The agricultural benefits of rock dust make it a great replacement for synthetic nitrogen-phosphorus-potassium salt fertilizers, which can degrade soils and cause environmental damage after years of heavy use. Locally sourced rock dust can, therefore, break the dependence of local farmers on expensive and environmentally damaging imported fertilizers. This is an important part of InPlanet’s vision as it partners with Brazilian farmers for its CO2 sequestration projects.
In addition to these benefits, the large-scale application of enhanced rock weathering has enormous potential as a carbon dioxide removal (CDR) method. It has been estimated that the global application of enhanced rock weathering on agricultural lands could result in the removal of 2 to 4 billion tonnes of CO2 from the atmosphere per year. This is 2 to 4 times more than the amount of carbon dioxide removed by natural rock weathering annually. However, for the full potential of ERW to be met, it needs to be scientifically tested in regions with naturally rapid rock weathering rates and in soils that can benefit from the plant nutrients and trace elements provided by the breakdown of rock dust.

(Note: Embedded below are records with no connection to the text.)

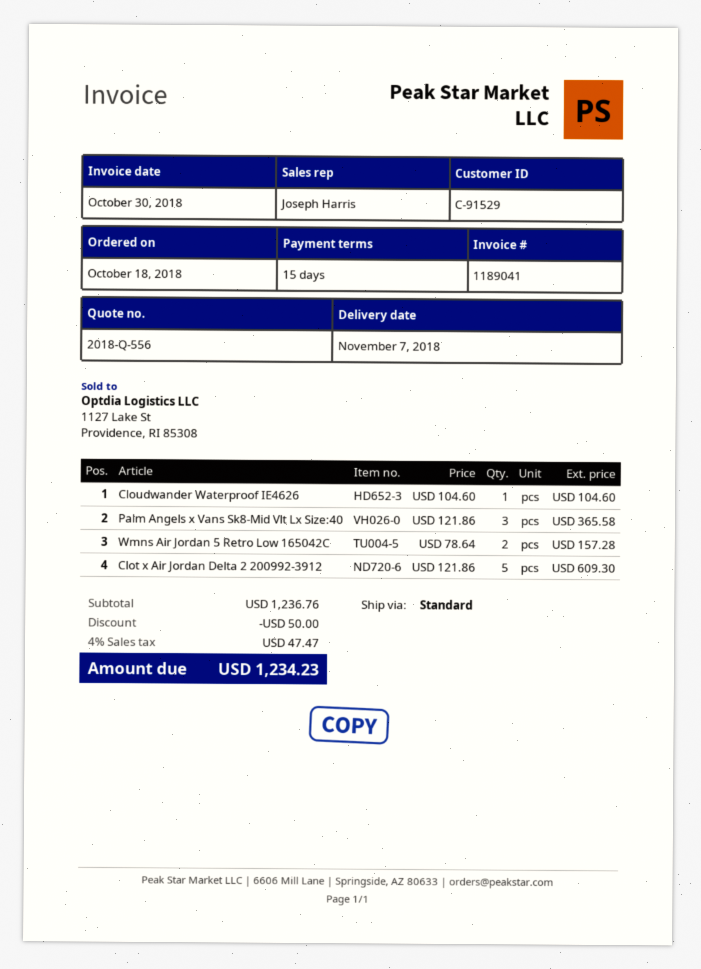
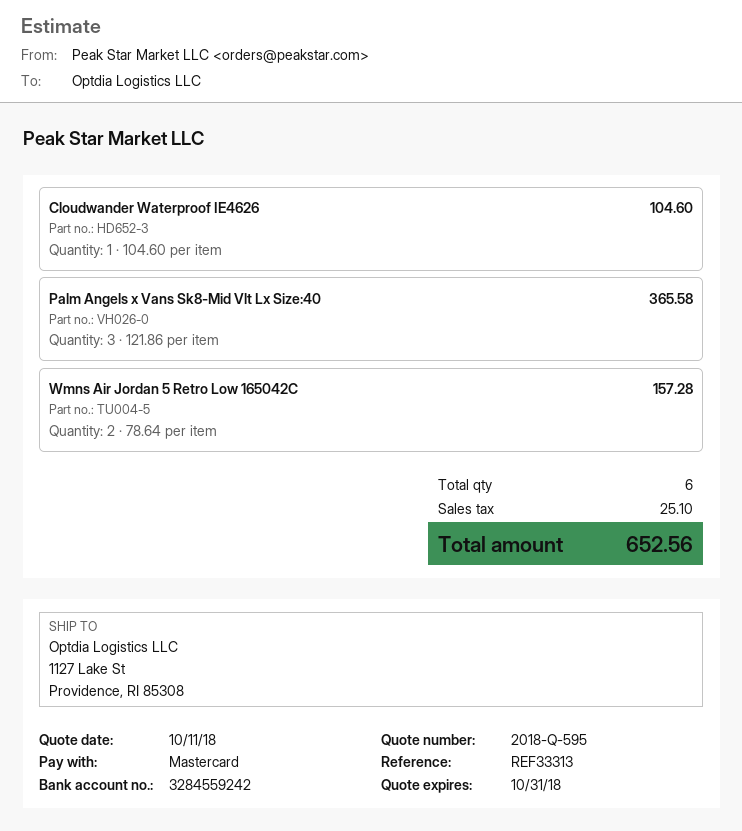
quote number: 2018-Q-556 -> 2018-Q-595
Clot x Air Jordan Delta 2 200992-3912: 5 x 121.86 = 609.30 -> none
discount: 50.00 -> none
tax: 47.47 -> 25.10
total: 1234.23 -> 652.56

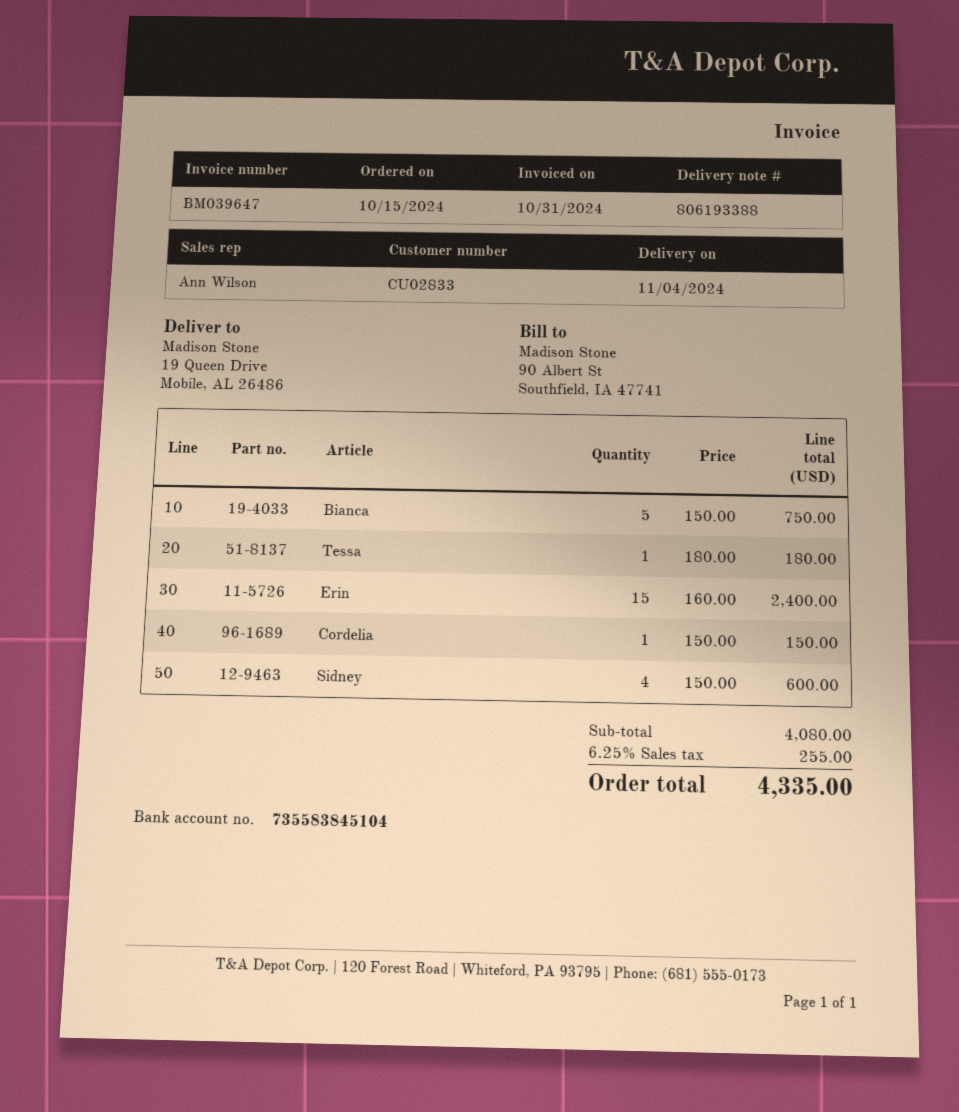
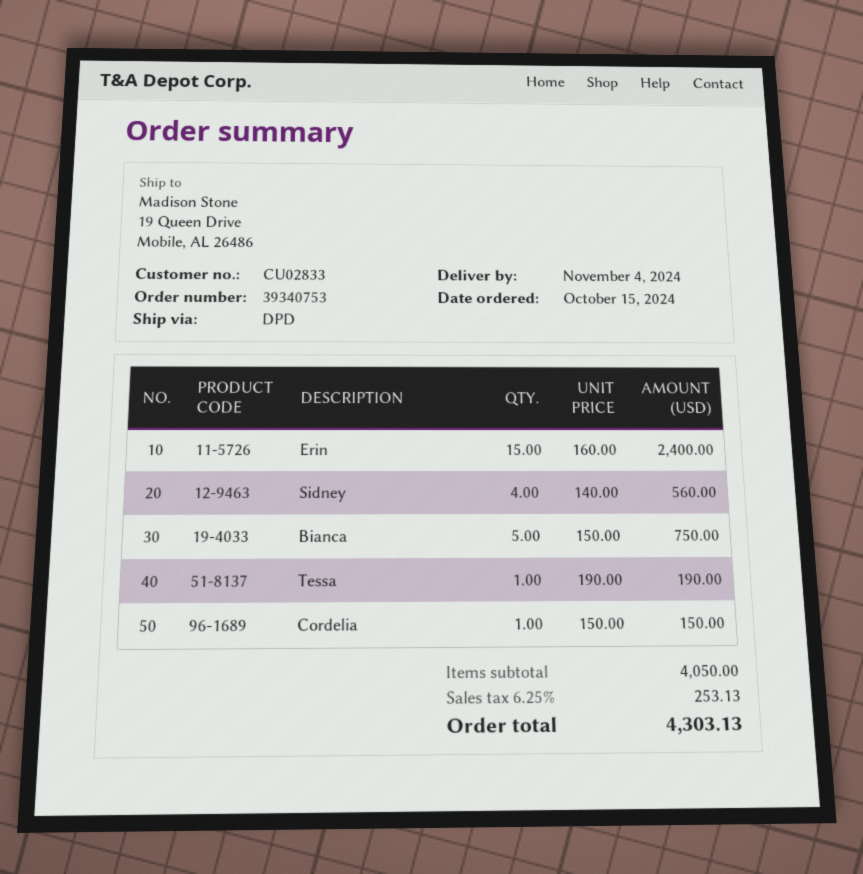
Tessa: 1 x 180.00 = 180.00 -> 1 x 190.00 = 190.00
Sidney: 4 x 150.00 = 600.00 -> 4 x 140.00 = 560.00
subtotal: 4080.00 -> 4050.00
tax: 6.25% = 255.00 -> 6.25% = 253.13
total: 4335.00 -> 4303.13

And this is what InPlanet is focused on.
InPlanet and Enhanced Rock Weathering in Brazil
As Niklas Kluger and Felix Harteneck realized when they started InPlanet, several major factors make Brazil one of the world’s most promising locations for large-scale applications of enhanced rock weathering. First of all, Brazil has a long history of research and on-farm experience using rock dust as an agricultural amendment. The technical work on agricultural applications of rock dust goes back to the 1950s with the studies of Professor Djalma Guimarães and his colleague Dr. Vladimir Ilchenko. This was followed by the pioneering work of Professor Othon Henry Leonardos starting in the 1970s and is continued to the present day by Brazilian experts such as Professor Suzi Huff Theodoro (University of Brasilia) and Dr. Eder de Souza Martins (EMBRAPA), both of whom have served as advisors for InPlanet.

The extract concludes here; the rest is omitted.